7. The composite fire extinguishing agent based on perfluorohexanone according to claim 4, characterized in that, The nitrogen-containing ferrocene compounds are any one or a combination of (dimethylaminomethyl)ferrocene, (S)-(-)-N,N-dimethyl-1-ferrocene ethylamine, (R)-(+)-N,N-dimethyl-1-ferrocene ethylamine, (ferrocenemethyl)trimethylammonium iodide, (ferrocenemethyl)dodecyl dimethylammonium bromide, N-(tert-butoxycarbonyl)aminoferrocene, (S)-N,N-dimethyl-1-ferrocene ethylamine (L)-tartrate, (R)-1-[(Sp)-2-(diphenylphosphino)ferrocene]ethylamine, (S)-(4-isopropyloxazoline-2-yl)ferrocene, and N-[(1S)-1-ferrocene-2-(diphenylphosphino)ethyl]-3,5-bis(trifluoromethyl)benzamide.

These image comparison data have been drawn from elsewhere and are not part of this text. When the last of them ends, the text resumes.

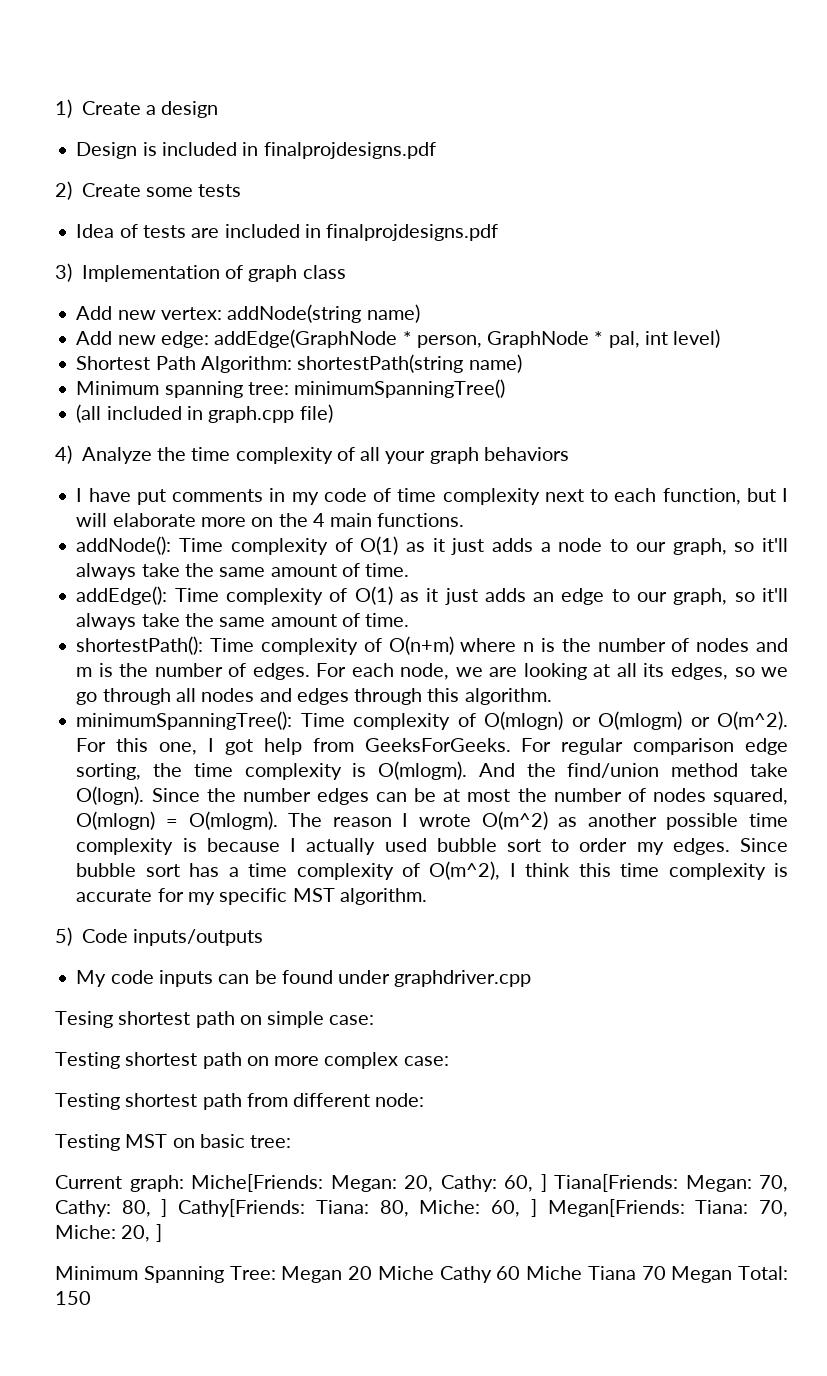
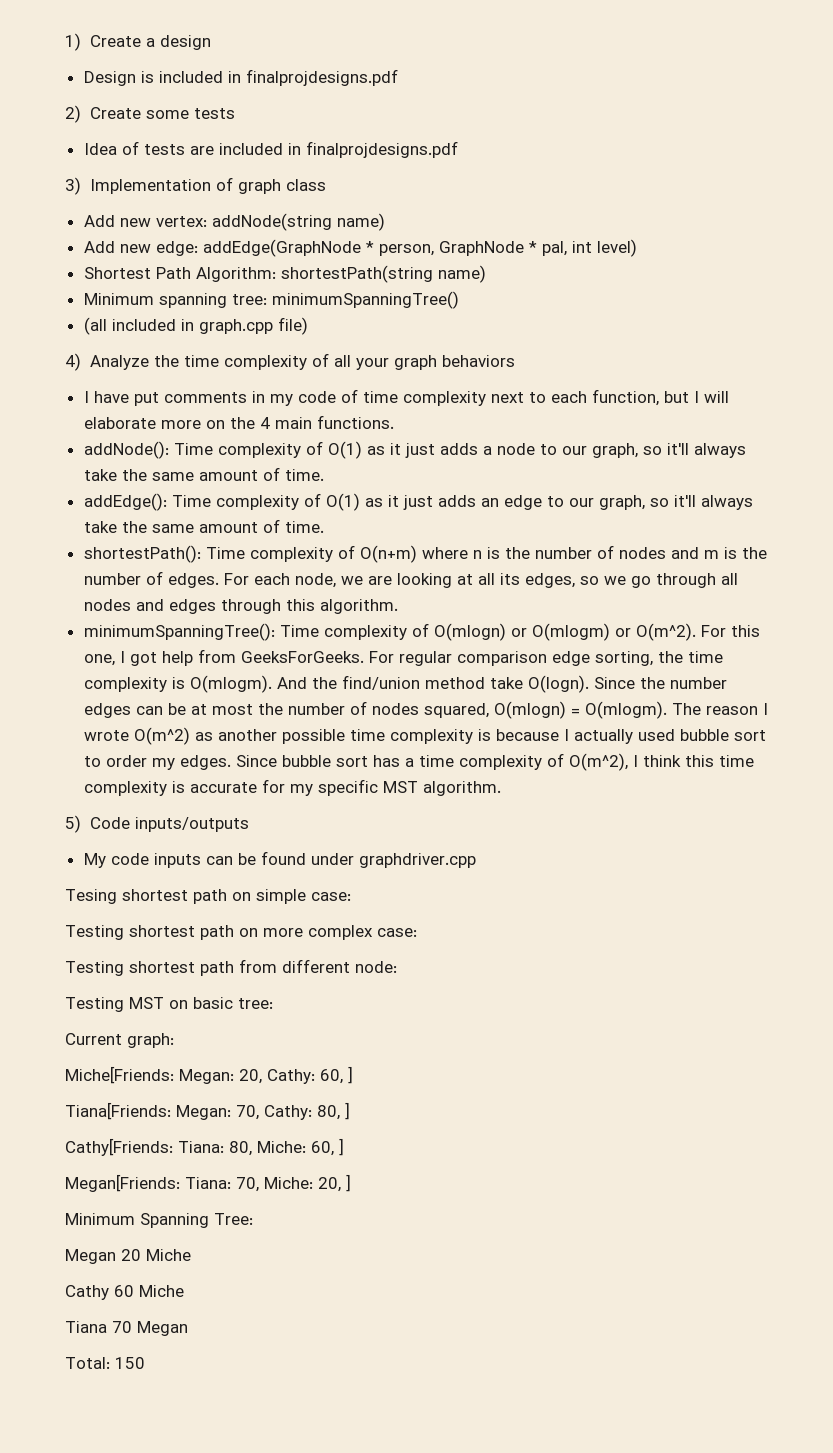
- Current graph: Miche[Friends: Megan: 20, Cathy: 60, ] Tiana[Friends: Megan: 70, Cathy: 80, ] Cathy[Friends: Tiana: 80, Miche: 60, ] Megan[Friends: Tiana: 70, Miche: 20, ]
+ Current graph:
+ Miche[Friends: Megan: 20, Cathy: 60, ]
+ Tiana[Friends: Megan: 70, Cathy: 80, ]
+ Cathy[Friends: Tiana: 80, Miche: 60, ]
+ Megan[Friends: Tiana: 70, Miche: 20, ]
- Minimum Spanning Tree: Megan 20 Miche Cathy 60 Miche Tiana 70 Megan Total: 150
+ Minimum Spanning Tree:
+ Megan 20 Miche
+ Cathy 60 Miche
+ Tiana 70 Megan
+ Total: 150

8. The composite fire extinguishing agent based on perfluorohexanone according to claim 4, characterized in that, The sulfur- and phosphorus-containing ferrocene compounds are 1,1'-bis(diphenylphosphine)ferrocene, 1,1'-bis(dicyclohexylphosphine)ferrocene, 1,1'-bis(dichlorophosphine)ferrocene, (1,1'-bis(diphenylphosphine)ferrocene)nickel dichloride, [1,1'-bis(diphenylphosphine)ferrocene]palladium dichloride, (R,R'')-2,2''-bis(diphenylphosphine)-1,1''-bisferrocene, (S)-(+)-N,N-dimethyl-1-(2-biphenylphosphine)ferrocene ethylamine, (R)-(-)-1-[(S)-2-(diphenylphosphine)ferrocene]benzylamine, (S)-1-[(RP)-2-(diphenylphosphine)ferrocene]ethyldicyclohexylphosphine, (S... -(+)-1-[(R)-2-(dicyclohexylphosphino)ferrocene]ethyldicyclohexylphosphine, (R)-(-)-1-[(S)-2-(diphenylphosphino)ferrocene]ethyldi-tert-butylphosphine, (Rp)-1-dicyclohexylphosphine-2-[(R)-α-(dimethylamino)-2-(dicyclohexylphosphine)benzyl]ferrocene, (R)-(-)-1-[(S)-2-(dicyclohexylphosphino)ferrocene]ethyldicyclohexylphosphine, (R)-N-diphenylphosphine-N-methyl-(S)-2-(diphenylphosphine)ferroceneethylamine, (R)-1-[(SP)-2-(di-tert-butylphosphino)ferrocene]ethyldiphenylphosphine, (S)-1-[(RP)-2-(dicyclohexylphosphine) [1,1'-bis(di-phenylphosphino)ferrocene]palladium dichloride (II), dichloromethane complex (1:1), (R)-1-[(SP)-2-(diphenylphosphino)ferrocene]ethylbis(3,5-dimethyl)phosphine, (S)-N,N-dimethyl-1-[(R)-1',2-bis(diphenylphosphino)ferrocene]ethylamine, (1S)-1-(diphenylphosphino)-2-[(1R)-1-(diphenylphosphino)ethyl]ferrocene, (2-dimethylaminomethylferrocene-1-yl)palladium (II), (SP)-1-dicyclohexylphosphine-2-[(S)-α-(dimethylamino)-2-(di-2- ... The following are any one or combination of the following: cyclohexylphosphine benzyl ferrocene, (S,Rp,SSPO)-1-tert-butylphosphine)-2-[1-(diphenylphosphine)ethyl]ferrocene, (R,Sp,RSPO-1-phenylphosphinoyl)-2-[1-(di-tert-butylphosphine)ethyl]ferrocene, (S,Rp,SSPO)-1-phenylphosphine)-2-[1-(tert-butylphosphine)ethyl]ferrocene, 1,1'-bis(diphenylphosphine)ferrocene methanesulfonate palladium(II), (R)-N,N-dimethyl-1-[(S)-1',2-bis(diphenylphosphine)ferrocene]ethylamine, and 4-(tert-butyl)-1,2-bis(diphenylphosphine)-1'-(diisopropylphosphine)ferrocene.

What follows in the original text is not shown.